German voice actor and dubber died sometime this year but no specific date or place is known. Born in Germany on October 31, 1956, he was 67 years old. News of death was learned from an Instagram post by fellow dubber Peter Flechtner. Hengstler has1,295 credits on the German dubbing database Deutsche Synchronkartei. Jörg voiced several Euro-westerns including Juan Vallejo in 1968’s “Zorro the Fox”; the lieutenant in the animated “Lucky Luke” (1984); “The New Zorro” 1990-1993 TV series where he was the German voice of Nigel Terry, Roddy Piper, Vincenzo Nicoli; the “Lucky Luke” TV series in 1991 where he voiced Neil Summers and Steve Cormier and 1994’s “Troublemakers” where he voiced Summers once again. He was the German voice Brad Johnson in the 2008 TV film “Copperhead”, and the voice of Ronan Vibert in the 2012 TV mini-series “Hatfields and McCoys”.

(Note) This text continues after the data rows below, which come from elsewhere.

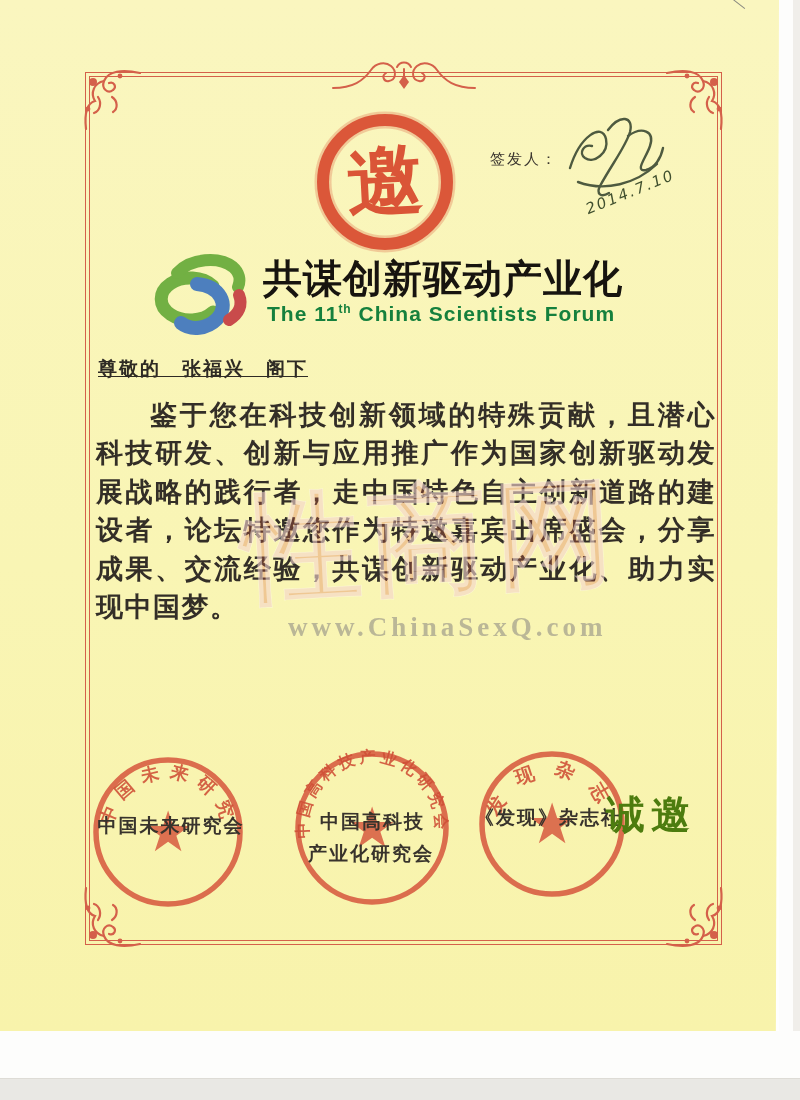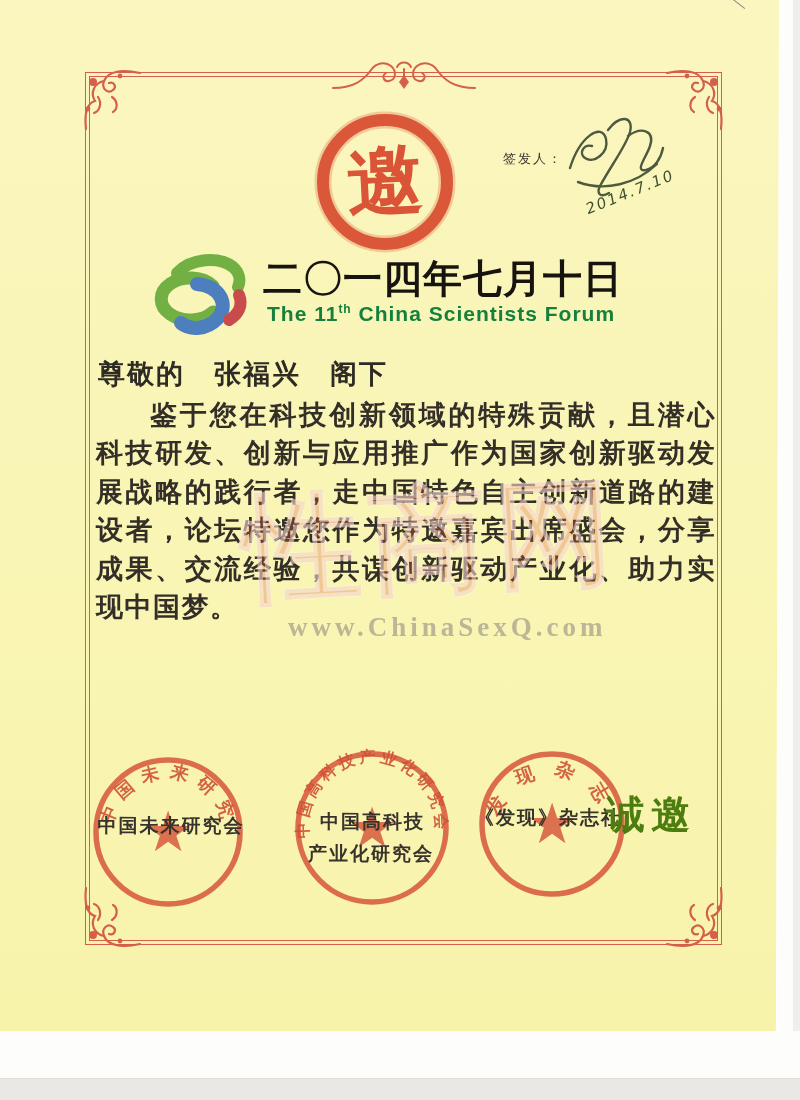--- a/index.html
+++ b/index.html
@@ -35,8 +35,8 @@
   .invite-seal { position:absolute; left:305px; top:101px; width:160px; height:160px; }
   .invite-seal svg { width:100%; height:100%; display:block; }
   .seal-char { font-family:"Liberation Serif",serif; font-weight:bold; }
-  .signer { position:absolute; left:503px; top:150px; font-family:Liberation Serif, serif;
-            font-size:13px; color:#3a352e; letter-spacing:2px; }
+  .signer { position:absolute; left:490px; top:150px; font-family:Liberation Serif, serif;
+            font-size:15px; color:#3a352e; letter-spacing:2px; }
   .signature { position:absolute; left:550px; top:106px; width:130px; height:110px; }
   .signature svg { width:100%; height:100%; display:block; }
   .sig-date { position:absolute; left:583px; top:183px; font-family:"DejaVu Sans",sans-serif;

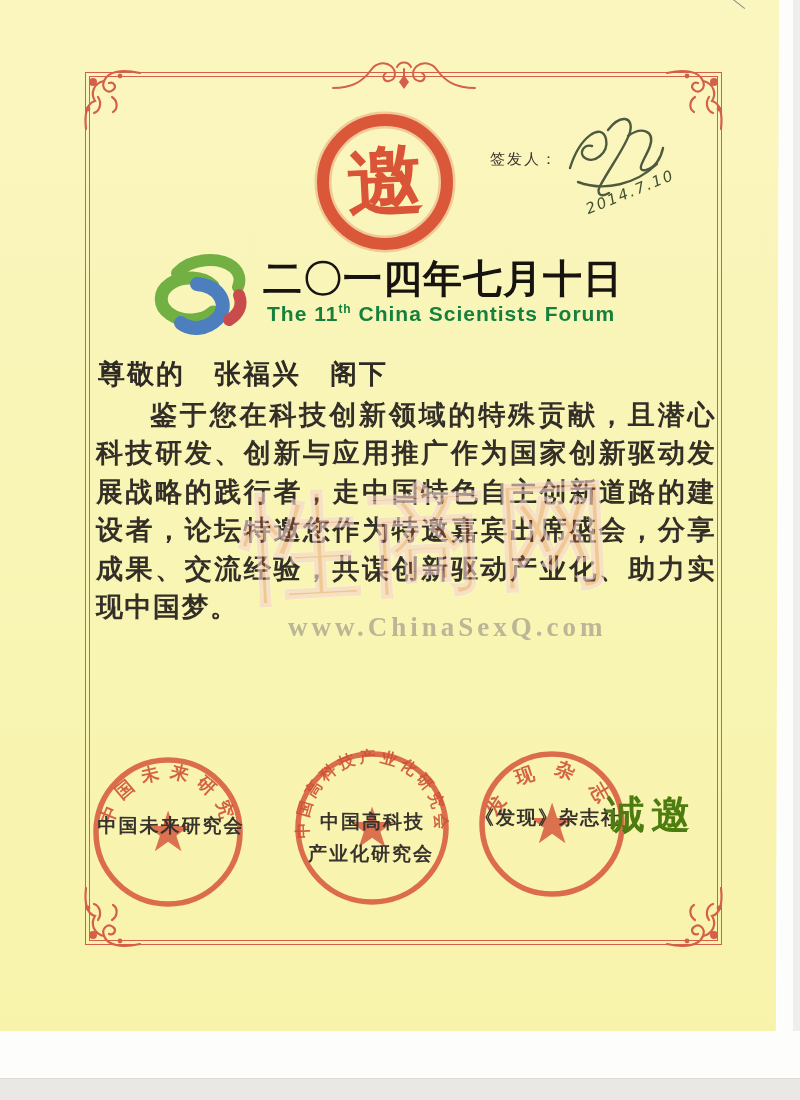--- a/index.html
+++ b/index.html
@@ -181,7 +181,7 @@
     </svg>
   </div>
 
-  <div class="title-cn">二〇一四年七月十日</div>
+  <div class="title-cn">共谋创新驱动产业化</div>
   <div class="title-en"><span>The 11</span><sup>th</sup><span> China Scientists Forum</span></div>
 
   <div class="salutation">尊敬的　张福兴　阁下</div>

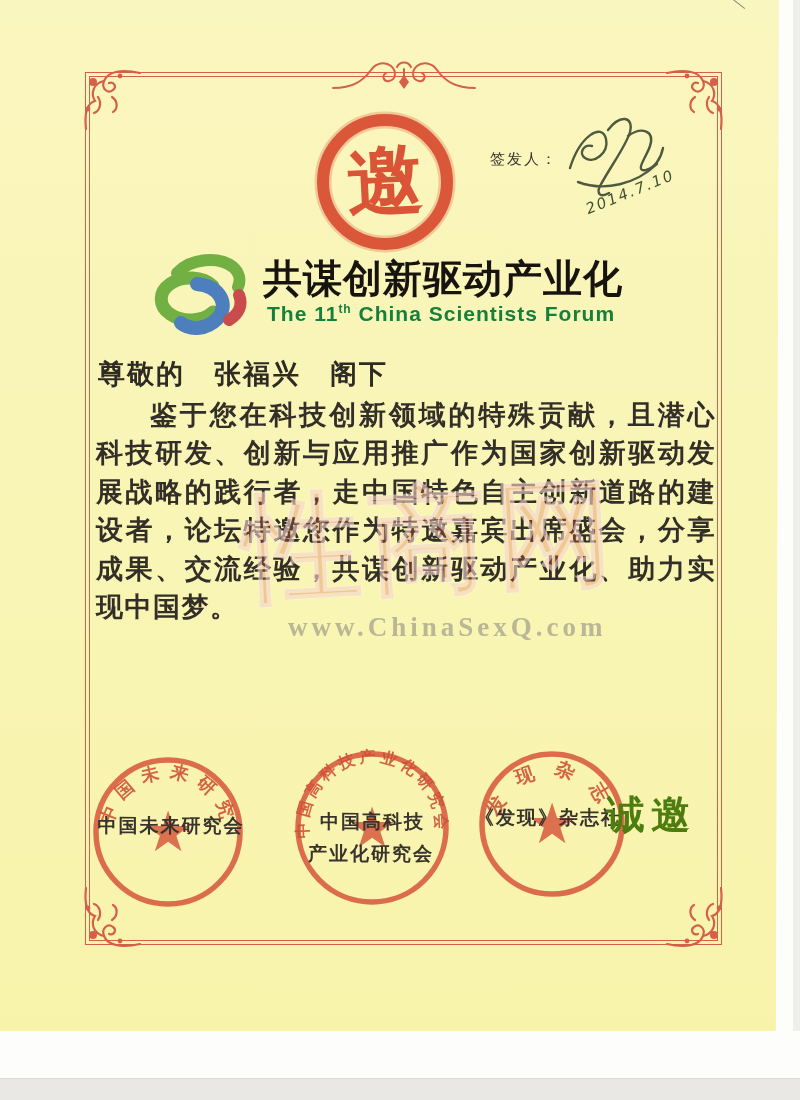--- a/index.html
+++ b/index.html
@@ -54,8 +54,8 @@
   .title-en sup { font-size:12px; }
 
   
-  .salutation { position:absolute; left:98px; top:356px; font-size:27px; font-weight:700;
-                color:#2e2a24; letter-spacing:2px; }
+  .salutation { position:absolute; left:98px; top:356px; font-size:19px; font-weight:700;
+                color:#2e2a24; letter-spacing:2px;text-decoration:underline; }
   .letter-body { position:absolute; left:96px; top:396px; width:620px; font-size:27px;
                  line-height:38.4px; font-weight:700; color:#332e27; letter-spacing:1.5px;
                  text-align:justify; }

  • ANDREINI, Gabriela (Gabriella Baistrocchi) - 4/16/1938, Naples, Campania, Italy - 4/28/2024, Salerno, Naples, Campania, Italy

Italian actress Gabriella Andreini died in Salerno, Italy on April 28, 2024 one week after her 86th birthday. She was born Gabriella Baistrocchi on April 16, 1938 in Naples. She moved to Rome at a very young age to attend acting courses at the National Academy of Dramatic Art. After graduating, one of his first roles was with the Gassman-Randone company in Shakespeare's “Othello”. She also had the opportunity to work, with some frequency, in television prose: in 1957 in O'Neill's “Fermenti” directed by Carlo Ludovico Bragaglia, then in Turgenev's “A Month in the Countryside” and in several episodes of ‘Le inchieste del commissario Maigret’, directed originally by Mario Landi. She then appeared in around 30 films and TV series from 1957 to 1979 but never in a leading role. Gabriela also was a film dubber working mainly in cartoons and on Rai radio. Andreini appeared in two Spaghetti westerns as Nina in “Zorro the Rebel” in 1966 and as Miss Peabody in 1974’s “The Crazy Adventures of Len and Coby”.